**Information**
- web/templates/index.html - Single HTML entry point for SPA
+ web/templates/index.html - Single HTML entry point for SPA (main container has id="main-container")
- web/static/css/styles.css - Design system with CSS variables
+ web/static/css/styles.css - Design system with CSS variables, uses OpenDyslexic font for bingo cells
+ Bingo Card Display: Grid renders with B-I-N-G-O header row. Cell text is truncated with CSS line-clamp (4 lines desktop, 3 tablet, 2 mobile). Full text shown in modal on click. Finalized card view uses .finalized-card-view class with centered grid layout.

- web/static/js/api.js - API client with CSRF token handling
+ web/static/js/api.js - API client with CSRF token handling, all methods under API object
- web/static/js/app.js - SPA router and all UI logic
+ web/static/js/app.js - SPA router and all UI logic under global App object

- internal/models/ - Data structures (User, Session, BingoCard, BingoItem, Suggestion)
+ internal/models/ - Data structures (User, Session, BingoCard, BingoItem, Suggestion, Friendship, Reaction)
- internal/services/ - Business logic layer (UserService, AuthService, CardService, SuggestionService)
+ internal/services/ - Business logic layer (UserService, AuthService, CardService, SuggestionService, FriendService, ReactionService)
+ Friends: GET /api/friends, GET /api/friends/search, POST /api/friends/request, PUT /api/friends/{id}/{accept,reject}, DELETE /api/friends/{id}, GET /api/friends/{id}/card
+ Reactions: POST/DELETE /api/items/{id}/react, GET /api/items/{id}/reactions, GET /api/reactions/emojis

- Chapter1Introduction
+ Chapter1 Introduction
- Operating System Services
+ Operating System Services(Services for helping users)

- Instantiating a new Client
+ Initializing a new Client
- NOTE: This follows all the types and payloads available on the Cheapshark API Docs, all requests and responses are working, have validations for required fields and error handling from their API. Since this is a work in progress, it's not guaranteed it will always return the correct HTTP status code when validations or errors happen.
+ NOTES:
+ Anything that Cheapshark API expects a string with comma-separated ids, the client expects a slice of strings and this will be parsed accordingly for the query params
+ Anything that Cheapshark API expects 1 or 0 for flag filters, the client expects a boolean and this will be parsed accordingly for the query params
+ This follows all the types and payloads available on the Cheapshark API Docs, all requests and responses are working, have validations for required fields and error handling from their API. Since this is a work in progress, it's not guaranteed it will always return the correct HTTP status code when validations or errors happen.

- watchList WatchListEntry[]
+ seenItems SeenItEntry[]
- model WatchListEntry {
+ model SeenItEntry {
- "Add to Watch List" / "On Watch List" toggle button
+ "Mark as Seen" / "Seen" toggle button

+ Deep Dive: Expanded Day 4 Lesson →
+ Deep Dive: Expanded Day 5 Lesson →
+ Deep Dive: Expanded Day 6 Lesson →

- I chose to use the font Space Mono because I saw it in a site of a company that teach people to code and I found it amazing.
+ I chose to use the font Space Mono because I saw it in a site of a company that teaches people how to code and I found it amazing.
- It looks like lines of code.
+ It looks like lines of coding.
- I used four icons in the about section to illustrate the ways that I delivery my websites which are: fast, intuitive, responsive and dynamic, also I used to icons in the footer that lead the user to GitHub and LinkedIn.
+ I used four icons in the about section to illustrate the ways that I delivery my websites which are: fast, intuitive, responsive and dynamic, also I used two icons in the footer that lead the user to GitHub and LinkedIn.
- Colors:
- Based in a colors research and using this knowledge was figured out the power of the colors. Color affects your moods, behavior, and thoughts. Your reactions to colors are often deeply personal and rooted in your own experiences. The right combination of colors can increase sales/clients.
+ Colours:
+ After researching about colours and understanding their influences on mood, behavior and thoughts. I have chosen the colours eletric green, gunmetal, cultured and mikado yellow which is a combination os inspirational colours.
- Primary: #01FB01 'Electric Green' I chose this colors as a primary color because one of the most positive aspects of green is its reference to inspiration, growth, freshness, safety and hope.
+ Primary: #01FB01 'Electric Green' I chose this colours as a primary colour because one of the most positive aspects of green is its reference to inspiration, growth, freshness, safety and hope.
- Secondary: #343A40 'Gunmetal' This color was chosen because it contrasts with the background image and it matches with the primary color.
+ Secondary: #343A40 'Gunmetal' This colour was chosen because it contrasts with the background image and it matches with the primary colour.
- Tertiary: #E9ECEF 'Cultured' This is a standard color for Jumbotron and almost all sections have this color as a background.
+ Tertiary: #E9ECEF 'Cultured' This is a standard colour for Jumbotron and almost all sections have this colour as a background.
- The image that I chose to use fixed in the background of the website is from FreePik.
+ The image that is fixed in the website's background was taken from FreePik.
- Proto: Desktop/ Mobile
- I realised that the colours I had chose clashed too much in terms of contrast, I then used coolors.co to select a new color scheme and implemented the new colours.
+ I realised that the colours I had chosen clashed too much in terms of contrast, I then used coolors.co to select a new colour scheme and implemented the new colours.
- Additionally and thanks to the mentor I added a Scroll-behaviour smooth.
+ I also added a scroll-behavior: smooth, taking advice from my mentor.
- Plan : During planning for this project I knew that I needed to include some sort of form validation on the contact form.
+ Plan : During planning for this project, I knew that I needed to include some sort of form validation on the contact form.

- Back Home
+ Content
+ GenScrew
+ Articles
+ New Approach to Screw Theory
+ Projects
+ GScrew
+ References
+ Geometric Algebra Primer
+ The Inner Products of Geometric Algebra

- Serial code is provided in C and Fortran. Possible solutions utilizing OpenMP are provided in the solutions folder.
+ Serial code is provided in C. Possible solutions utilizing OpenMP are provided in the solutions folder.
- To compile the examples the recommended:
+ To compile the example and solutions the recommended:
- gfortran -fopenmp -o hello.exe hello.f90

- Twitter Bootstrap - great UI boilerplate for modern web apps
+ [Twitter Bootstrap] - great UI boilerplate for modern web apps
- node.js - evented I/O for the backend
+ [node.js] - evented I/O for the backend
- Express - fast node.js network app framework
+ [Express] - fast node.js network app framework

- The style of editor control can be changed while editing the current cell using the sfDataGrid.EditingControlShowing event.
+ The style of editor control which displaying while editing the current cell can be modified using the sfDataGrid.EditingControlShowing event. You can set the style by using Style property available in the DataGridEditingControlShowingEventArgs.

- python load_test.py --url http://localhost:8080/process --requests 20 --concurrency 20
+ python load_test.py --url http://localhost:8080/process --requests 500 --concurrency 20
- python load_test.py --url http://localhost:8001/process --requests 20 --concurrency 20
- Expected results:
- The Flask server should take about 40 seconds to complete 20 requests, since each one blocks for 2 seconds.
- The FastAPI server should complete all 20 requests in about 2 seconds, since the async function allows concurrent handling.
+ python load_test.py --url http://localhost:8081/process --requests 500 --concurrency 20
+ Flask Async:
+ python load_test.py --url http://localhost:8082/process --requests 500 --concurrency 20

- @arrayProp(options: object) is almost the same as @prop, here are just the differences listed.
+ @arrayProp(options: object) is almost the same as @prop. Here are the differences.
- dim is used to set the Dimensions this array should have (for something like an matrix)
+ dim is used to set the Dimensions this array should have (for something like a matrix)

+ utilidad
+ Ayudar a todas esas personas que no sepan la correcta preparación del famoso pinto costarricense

**What is being asked**
In this exercise, every line of the listing is to be output exactly.

**Answer box**
- web/templates/index.html - Single HTML entry point for SPA
+ web/templates/index.html - Single HTML entry point for SPA (main container has id="main-container")
- web/static/css/styles.css - Design system with CSS variables
+ web/static/css/styles.css - Design system with CSS variables, uses OpenDyslexic font for bingo cells
+ Bingo Card Display: Grid renders with B-I-N-G-O header row. Cell text is truncated with CSS line-clamp (4 lines desktop, 3 tablet, 2 mobile). Full text shown in modal on click. Finalized card view uses .finalized-card-view class with centered grid layout.

- web/static/js/api.js - API client with CSRF token handling
+ web/static/js/api.js - API client with CSRF token handling, all methods under API object
- web/static/js/app.js - SPA router and all UI logic
+ web/static/js/app.js - SPA router and all UI logic under global App object

- internal/models/ - Data structures (User, Session, BingoCard, BingoItem, Suggestion)
+ internal/models/ - Data structures (User, Session, BingoCard, BingoItem, Suggestion, Friendship, Reaction)
- internal/services/ - Business logic layer (UserService, AuthService, CardService, SuggestionService)
+ internal/services/ - Business logic layer (UserService, AuthService, CardService, SuggestionService, FriendService, ReactionService)
+ Friends: GET /api/friends, GET /api/friends/search, POST /api/friends/request, PUT /api/friends/{id}/{accept,reject}, DELETE /api/friends/{id}, GET /api/friends/{id}/card
+ Reactions: POST/DELETE /api/items/{id}/react, GET /api/items/{id}/reactions, GET /api/reactions/emojis

- Chapter1Introduction
+ Chapter1 Introduction
- Operating System Services
+ Operating System Services(Services for helping users)

- Instantiating a new Client
+ Initializing a new Client
- NOTE: This follows all the types and payloads available on the Cheapshark API Docs, all requests and responses are working, have validations for required fields and error handling from their API. Since this is a work in progress, it's not guaranteed it will always return the correct HTTP status code when validations or errors happen.
+ NOTES:
+ Anything that Cheapshark API expects a string with comma-separated ids, the client expects a slice of strings and this will be parsed accordingly for the query params
+ Anything that Cheapshark API expects 1 or 0 for flag filters, the client expects a boolean and this will be parsed accordingly for the query params
+ This follows all the types and payloads available on the Cheapshark API Docs, all requests and responses are working, have validations for required fields and error handling from their API. Since this is a work in progress, it's not guaranteed it will always return the correct HTTP status code when validations or errors happen.

- watchList WatchListEntry[]
+ seenItems SeenItEntry[]
- model WatchListEntry {
+ model SeenItEntry {
- "Add to Watch List" / "On Watch List" toggle button
+ "Mark as Seen" / "Seen" toggle button

+ Deep Dive: Expanded Day 4 Lesson →
+ Deep Dive: Expanded Day 5 Lesson →
+ Deep Dive: Expanded Day 6 Lesson →

- I chose to use the font Space Mono because I saw it in a site of a company that teach people to code and I found it amazing.
+ I chose to use the font Space Mono because I saw it in a site of a company that teaches people how to code and I found it amazing.
- It looks like lines of code.
+ It looks like lines of coding.
- I used four icons in the about section to illustrate the ways that I delivery my websites which are: fast, intuitive, responsive and dynamic, also I used to icons in the footer that lead the user to GitHub and LinkedIn.
+ I used four icons in the about section to illustrate the ways that I delivery my websites which are: fast, intuitive, responsive and dynamic, also I used two icons in the footer that lead the user to GitHub and LinkedIn.
- Colors:
- Based in a colors research and using this knowledge was figured out the power of the colors. Color affects your moods, behavior, and thoughts. Your reactions to colors are often deeply personal and rooted in your own experiences. The right combination of colors can increase sales/clients.
+ Colours:
+ After researching about colours and understanding their influences on mood, behavior and thoughts. I have chosen the colours eletric green, gunmetal, cultured and mikado yellow which is a combination os inspirational colours.
- Primary: #01FB01 'Electric Green' I chose this colors as a primary color because one of the most positive aspects of green is its reference to inspiration, growth, freshness, safety and hope.
+ Primary: #01FB01 'Electric Green' I chose this colours as a primary colour because one of the most positive aspects of green is its reference to inspiration, growth, freshness, safety and hope.
- Secondary: #343A40 'Gunmetal' This color was chosen because it contrasts with the background image and it matches with the primary color.
+ Secondary: #343A40 'Gunmetal' This colour was chosen because it contrasts with the background image and it matches with the primary colour.
- Tertiary: #E9ECEF 'Cultured' This is a standard color for Jumbotron and almost all sections have this color as a background.
+ Tertiary: #E9ECEF 'Cultured' This is a standard colour for Jumbotron and almost all sections have this colour as a background.
- The image that I chose to use fixed in the background of the website is from FreePik.
+ The image that is fixed in the website's background was taken from FreePik.
- Proto: Desktop/ Mobile
- I realised that the colours I had chose clashed too much in terms of contrast, I then used coolors.co to select a new color scheme and implemented the new colours.
+ I realised that the colours I had chosen clashed too much in terms of contrast, I then used coolors.co to select a new colour scheme and implemented the new colours.
- Additionally and thanks to the mentor I added a Scroll-behaviour smooth.
+ I also added a scroll-behavior: smooth, taking advice from my mentor.
- Plan : During planning for this project I knew that I needed to include some sort of form validation on the contact form.
+ Plan : During planning for this project, I knew that I needed to include some sort of form validation on the contact form.

- Back Home
+ Content
+ GenScrew
+ Articles
+ New Approach to Screw Theory
+ Projects
+ GScrew
+ References
+ Geometric Algebra Primer
+ The Inner Products of Geometric Algebra

- Serial code is provided in C and Fortran. Possible solutions utilizing OpenMP are provided in the solutions folder.
+ Serial code is provided in C. Possible solutions utilizing OpenMP are provided in the solutions folder.
- To compile the examples the recommended:
+ To compile the example and solutions the recommended:
- gfortran -fopenmp -o hello.exe hello.f90

- Twitter Bootstrap - great UI boilerplate for modern web apps
+ [Twitter Bootstrap] - great UI boilerplate for modern web apps
- node.js - evented I/O for the backend
+ [node.js] - evented I/O for the backend
- Express - fast node.js network app framework
+ [Express] - fast node.js network app framework

- The style of editor control can be changed while editing the current cell using the sfDataGrid.EditingControlShowing event.
+ The style of editor control which displaying while editing the current cell can be modified using the sfDataGrid.EditingControlShowing event. You can set the style by using Style property available in the DataGridEditingControlShowingEventArgs.

- python load_test.py --url http://localhost:8080/process --requests 20 --concurrency 20
+ python load_test.py --url http://localhost:8080/process --requests 500 --concurrency 20
- python load_test.py --url http://localhost:8001/process --requests 20 --concurrency 20
- Expected results:
- The Flask server should take about 40 seconds to complete 20 requests, since each one blocks for 2 seconds.
- The FastAPI server should complete all 20 requests in about 2 seconds, since the async function allows concurrent handling.
+ python load_test.py --url http://localhost:8081/process --requests 500 --concurrency 20
+ Flask Async:
+ python load_test.py --url http://localhost:8082/process --requests 500 --concurrency 20

- @arrayProp(options: object) is almost the same as @prop, here are just the differences listed.
+ @arrayProp(options: object) is almost the same as @prop. Here are the differences.
- dim is used to set the Dimensions this array should have (for something like an matrix)
+ dim is used to set the Dimensions this array should have (for something like a matrix)

+ utilidad
+ Ayudar a todas esas personas que no sepan la correcta preparación del famoso pinto costarricense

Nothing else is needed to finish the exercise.